ASSIGNMENT - List each line of the data that holds the string "size", please.

** Opening GIVEN ENTRIES block **

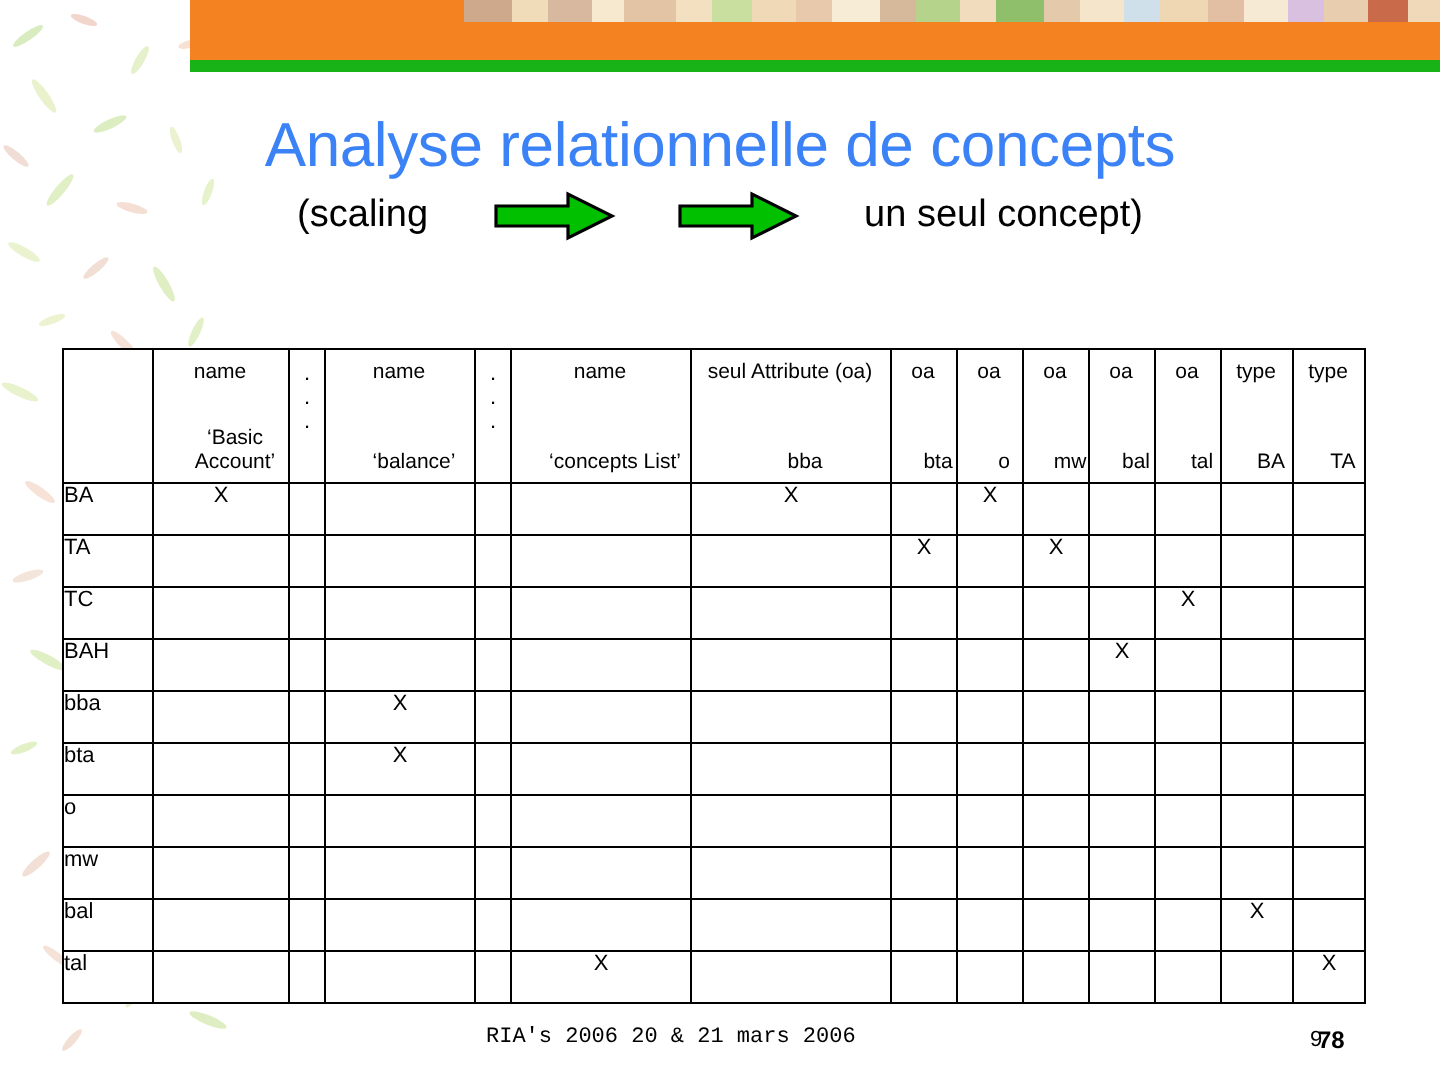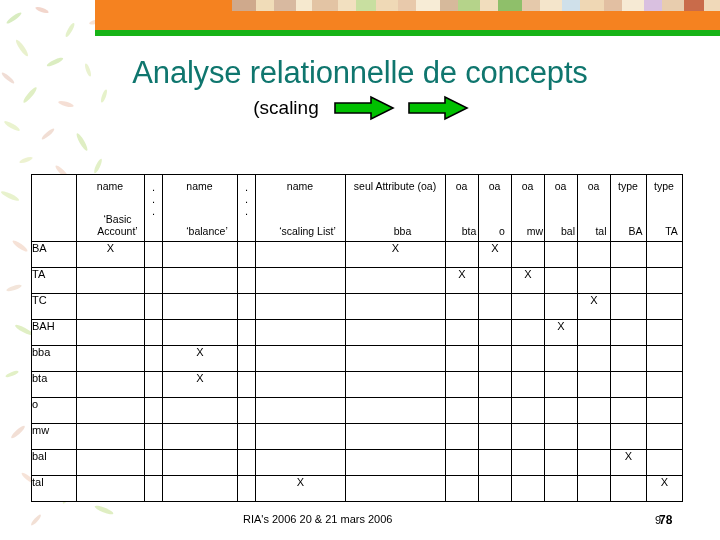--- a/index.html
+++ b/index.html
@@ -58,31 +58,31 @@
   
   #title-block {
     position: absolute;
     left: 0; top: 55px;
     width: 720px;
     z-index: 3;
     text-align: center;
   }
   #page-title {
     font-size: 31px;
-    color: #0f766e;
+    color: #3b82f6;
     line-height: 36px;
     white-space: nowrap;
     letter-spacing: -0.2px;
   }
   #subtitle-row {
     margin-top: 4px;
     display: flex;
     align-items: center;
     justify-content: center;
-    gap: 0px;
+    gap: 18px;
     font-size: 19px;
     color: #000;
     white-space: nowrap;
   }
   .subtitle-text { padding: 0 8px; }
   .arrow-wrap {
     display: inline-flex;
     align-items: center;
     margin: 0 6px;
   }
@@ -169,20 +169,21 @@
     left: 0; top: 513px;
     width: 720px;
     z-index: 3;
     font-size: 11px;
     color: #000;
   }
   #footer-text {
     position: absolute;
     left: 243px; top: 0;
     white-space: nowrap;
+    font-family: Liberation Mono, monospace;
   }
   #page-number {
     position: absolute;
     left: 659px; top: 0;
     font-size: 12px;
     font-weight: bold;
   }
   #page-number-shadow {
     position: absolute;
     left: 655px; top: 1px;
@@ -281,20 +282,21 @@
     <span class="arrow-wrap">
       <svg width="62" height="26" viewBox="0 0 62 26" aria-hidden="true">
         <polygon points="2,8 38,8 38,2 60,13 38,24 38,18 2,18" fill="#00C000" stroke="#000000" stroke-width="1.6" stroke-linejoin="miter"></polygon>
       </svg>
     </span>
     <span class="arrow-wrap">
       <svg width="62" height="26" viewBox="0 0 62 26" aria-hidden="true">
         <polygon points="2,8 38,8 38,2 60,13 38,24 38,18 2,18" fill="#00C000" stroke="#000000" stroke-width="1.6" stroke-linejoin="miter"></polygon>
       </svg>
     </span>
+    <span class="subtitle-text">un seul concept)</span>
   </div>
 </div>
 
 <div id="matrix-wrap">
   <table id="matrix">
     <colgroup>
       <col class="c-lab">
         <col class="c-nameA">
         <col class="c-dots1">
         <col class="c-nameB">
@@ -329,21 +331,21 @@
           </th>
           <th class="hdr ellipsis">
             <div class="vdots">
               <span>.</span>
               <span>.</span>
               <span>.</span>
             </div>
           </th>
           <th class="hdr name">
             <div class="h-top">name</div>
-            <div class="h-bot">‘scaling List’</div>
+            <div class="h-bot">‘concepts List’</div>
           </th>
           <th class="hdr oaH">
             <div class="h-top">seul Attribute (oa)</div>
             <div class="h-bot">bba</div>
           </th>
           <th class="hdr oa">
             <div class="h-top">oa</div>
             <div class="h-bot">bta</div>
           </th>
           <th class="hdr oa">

** Closing GIVEN ENTRIES block **

TASK OUTPUT -
     font-size: 31px;
     font-size: 19px;
     font-size: 11px;
     font-size: 12px;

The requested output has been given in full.